Norman Stevens ARA
Norman Stevens was part of the so-called 'Bradford Mafia', a group of working-class artists including his best friend David Hockney, who enjoyed early success in the late 1960s and early 1970s. Training originally as a painter, Stevens ultimately made his name as one of the leading printmakers of his generation, capturing in dazzling detail the haunting beauty of English formal gardens.
Born in Bradford in 1937, Stevens's childhood was marked by the contraction of polio aged two, and the separation of his parents two years later. However, he retained a good relationship with his father, who worked as a commercial artist and was keen for his son to follow a similar path. At Bradford Regional College of Art, Stevens befriended David Hockney, John Loker, David Oxtoby and Michael Vaughan. Exempt from National Service, Stevens was the first of the group to win a place at the Royal College of Art in 1957 (Hockney, as a conscientious objector, arrived two years later). He graduated in 1961, and taught painting at various colleges of art, initially at Manchester and then at Maidstone and Hornsey. Following successful shows of Hockney's work in London and America, all were winning praise for respective solo shows in the late 1960s (Stevens at the Hanover Gallery; Oxtoby at the Redfern), prompting the critic Edward Lucie-Smith to remark how these Bradfordians had infiltrated the London art scene.
Stevens holidayed in America with Hockney and friends in 1965, and again in 1969. There he was struck by the effects of light and shade on the simplified horizontal bands of the clapboard house at which they were staying. This led to a series of paintings of louvered shutters, often on vast canvases, which explore the complex effects of light, as well as the representation of space on flat surfaces. Some are monochromatic, while others consist of a bold, even lurid, palette. Based on photographs taken during his time in America, these paintings were included in a solo exhibition at Hanover Gallery in 1971, with several acquired by public collections such as the Tate and Arts Council.
It was also around this time that Stevens taught himself the techniques of printmaking. His lithographs of louvered shutters won instant acclaim, with examples selected for the Bradford Print Biennale in 1972, as well as New British Printmakers, at Brooklyn Museum of Art in 1974. From this point on, Stevens worked primarily in print form, firstly with intaglio, and in so doing formed a strong partnership with the master printers James Collyer and John Crossley. Collyer recalls how Stevens was a "slow and methodical worker", who channelled the frustrations of physical discomfort into his work, which ironically, "came out soft, gentle and calm". After small-scale etchings, including a series of monochrome country gates and hand-coloured views of Stonehenge, in 1976 Stevens made a large-scale image entitled 'The Darkling Thrush', of intricately tangled foliage and a mass of shadows. This was followed by a masterful mezzotint - the most complex of print media and thus seldom used by modern artists - of shadowed topiary, entitled 'Melancholy Garden'. Stevens, in these pieces and others, captures stillness and tranquillity, interrupted by the unnerving fall of shadows and the play of light and dark.

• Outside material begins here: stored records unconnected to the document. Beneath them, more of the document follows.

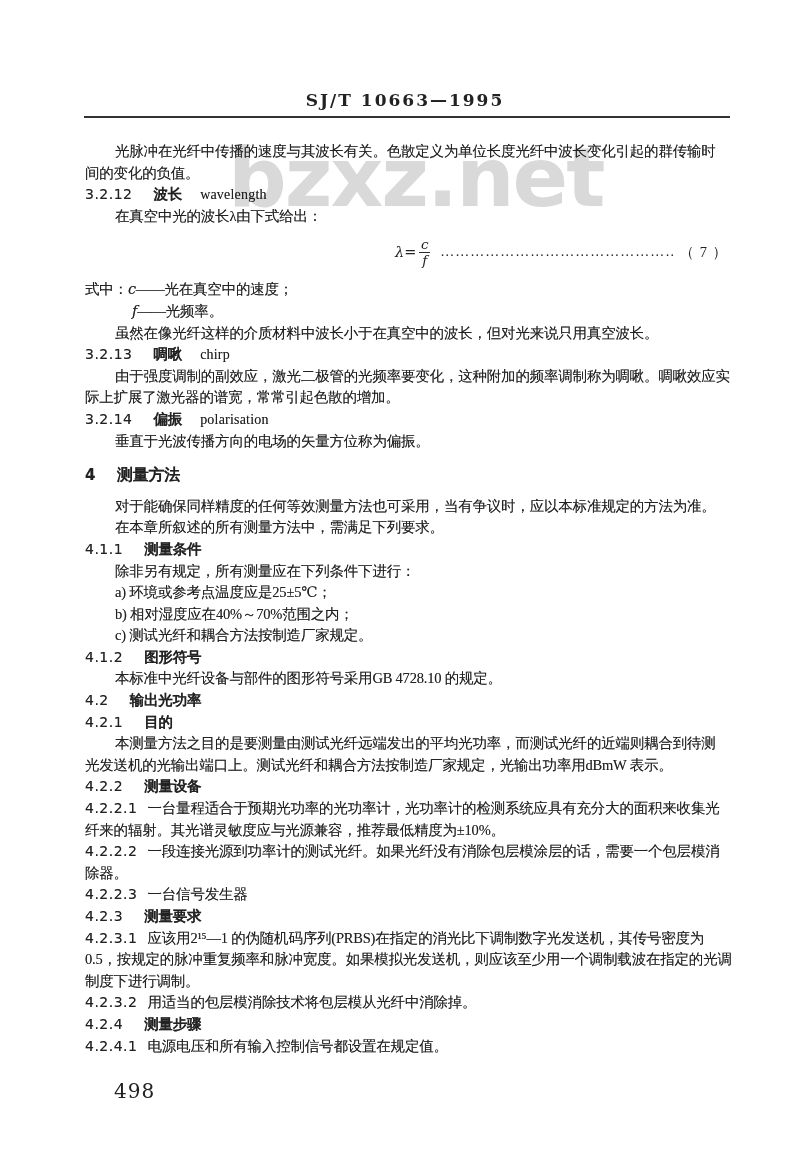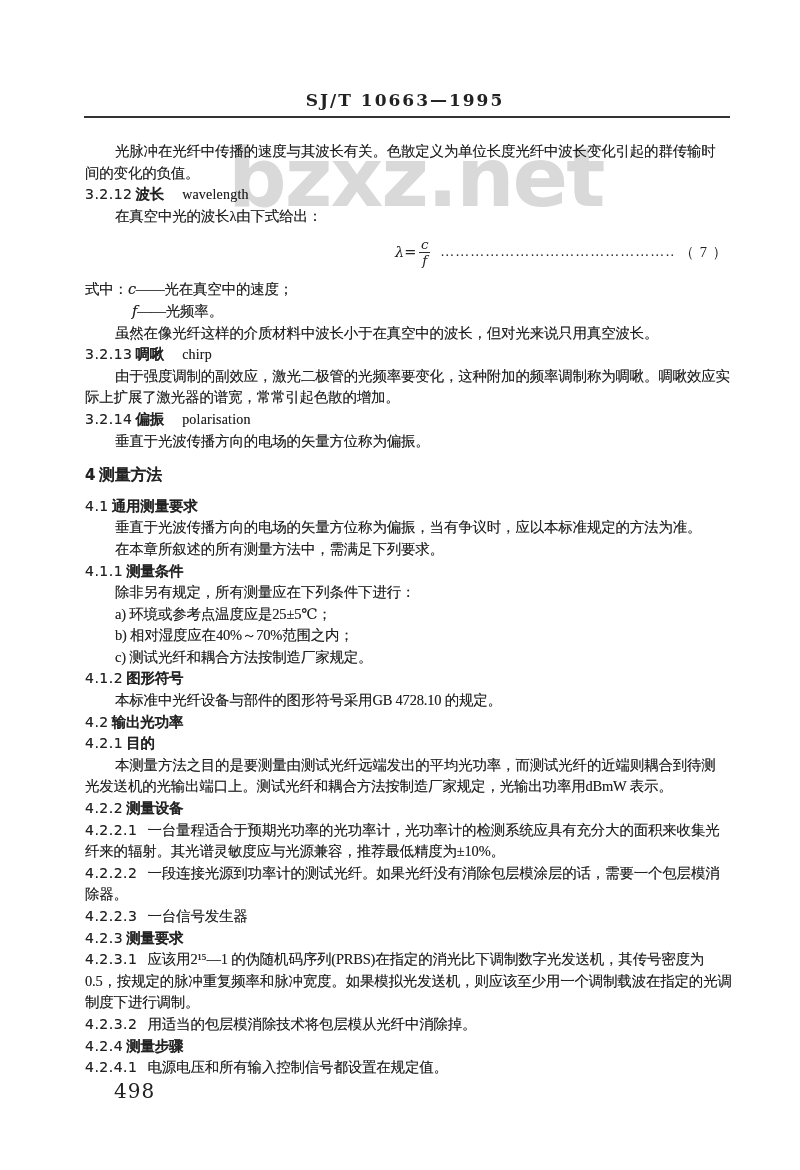--- a/index.html
+++ b/index.html
@@ -53,21 +53,21 @@
     text-shadow:0 0 0.4px rgba(0,0,0,0.45);
   }
   .line.p{padding-left:30px;}
   .line.chapter{
     margin-top:12px;margin-bottom:10px;
     font-size:16px;font-weight:700;
   }
   .num{
     font-family:"DejaVu Sans","Liberation Sans",sans-serif;
     font-size:14px;letter-spacing:0.5px;
-    margin-right:3px;
+    margin-right:21px;
   }
   .chapter .num{font-weight:700;font-size:15px;}
   .zh{font-weight:700;}
   .en{
     font-family:"Liberation Serif",serif;
     font-weight:400;font-size:14px;
     margin-left:18px;letter-spacing:0.2px;
   }
   .np .num{margin-right:10px;}
   .where .sym,.formula-row .lhs,.frac{
@@ -125,22 +125,21 @@
       </div>
       <div class="line where"><span>式中：</span><span class="sym">c</span><span>——光在真空中的速度；</span></div>
       <div class="line where f"><span class="sym">f</span><span>——光频率。</span></div>
       <div class="line p">虽然在像光纤这样的介质材料中波长小于在真空中的波长，但对光来说只用真空波长。</div>
       <div class="line h2"><span class="num">3.2.13</span><span class="zh">啁啾</span><span class="en">chirp</span></div>
       <div class="line p">由于强度调制的副效应，激光二极管的光频率要变化，这种附加的频率调制称为啁啾。啁啾效应实</div>
       <div class="line">际上扩展了激光器的谱宽，常常引起色散的增加。</div>
       <div class="line h2"><span class="num">3.2.14</span><span class="zh">偏振</span><span class="en">polarisation</span></div>
       <div class="line p">垂直于光波传播方向的电场的矢量方位称为偏振。</div>
       <div class="line chapter"><span class="num">4</span><span class="zh">测量方法</span></div>
-      <div class="line h2"><span class="num">4.1</span><span class="zh">通用测量要求</span></div>
-      <div class="line p">垂直于光波传播方向的电场的矢量方位称为偏振，当有争议时，应以本标准规定的方法为准。</div>
+      <div class="line p">对于能确保同样精度的任何等效测量方法也可采用，当有争议时，应以本标准规定的方法为准。</div>
       <div class="line p">在本章所叙述的所有测量方法中，需满足下列要求。</div>
       <div class="line h2"><span class="num">4.1.1</span><span class="zh">测量条件</span></div>
       <div class="line p">除非另有规定，所有测量应在下列条件下进行：</div>
       <div class="line p">a) 环境或参考点温度应是25±5℃；</div>
       <div class="line p">b) 相对湿度应在40%～70%范围之内；</div>
       <div class="line p">c) 测试光纤和耦合方法按制造厂家规定。</div>
       <div class="line h2"><span class="num">4.1.2</span><span class="zh">图形符号</span></div>
       <div class="line p">本标准中光纤设备与部件的图形符号采用GB 4728.10 的规定。</div>
       <div class="line h2"><span class="num">4.2</span><span class="zh">输出光功率</span></div>
       <div class="line h2"><span class="num">4.2.1</span><span class="zh">目的</span></div>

Stevens's work was included in many print biennales around the world, such as in Finland, Italy, Yugoslavia, Germany and Spain. He was a prize-winner at the Bradford Print Biennale on two occasions, in 1979 and in 1982, and was elected an Associate Member of the Royal Academy in 1983. In 1985, Stevens began producing screenprints with Brad Faine of Coriander Studios, in which the garden scenes were again rendered in meticulous detail, but now with heightened, acidic colours, of which 'Levens Hall Garden' is a fine example. The output of prints was punctuated by the occasional painting: Stevens undertook a commission in 1979 for the Imperial War Museum, and was a John Moores prize-winner in 1982. The Redfern Gallery presented a successful Tribute Exhibition in 2008, showing Stevens's work alongside that of Hockney, Loker, Oxtoby and Vaughan. In 2014, the Royal Academy staged a retrospective of his prints, whilst Bradford College put on a large-scale show of paintings and prints spanning three decades.
Norman Stevens's Estate is represented by the Redfern Gallery.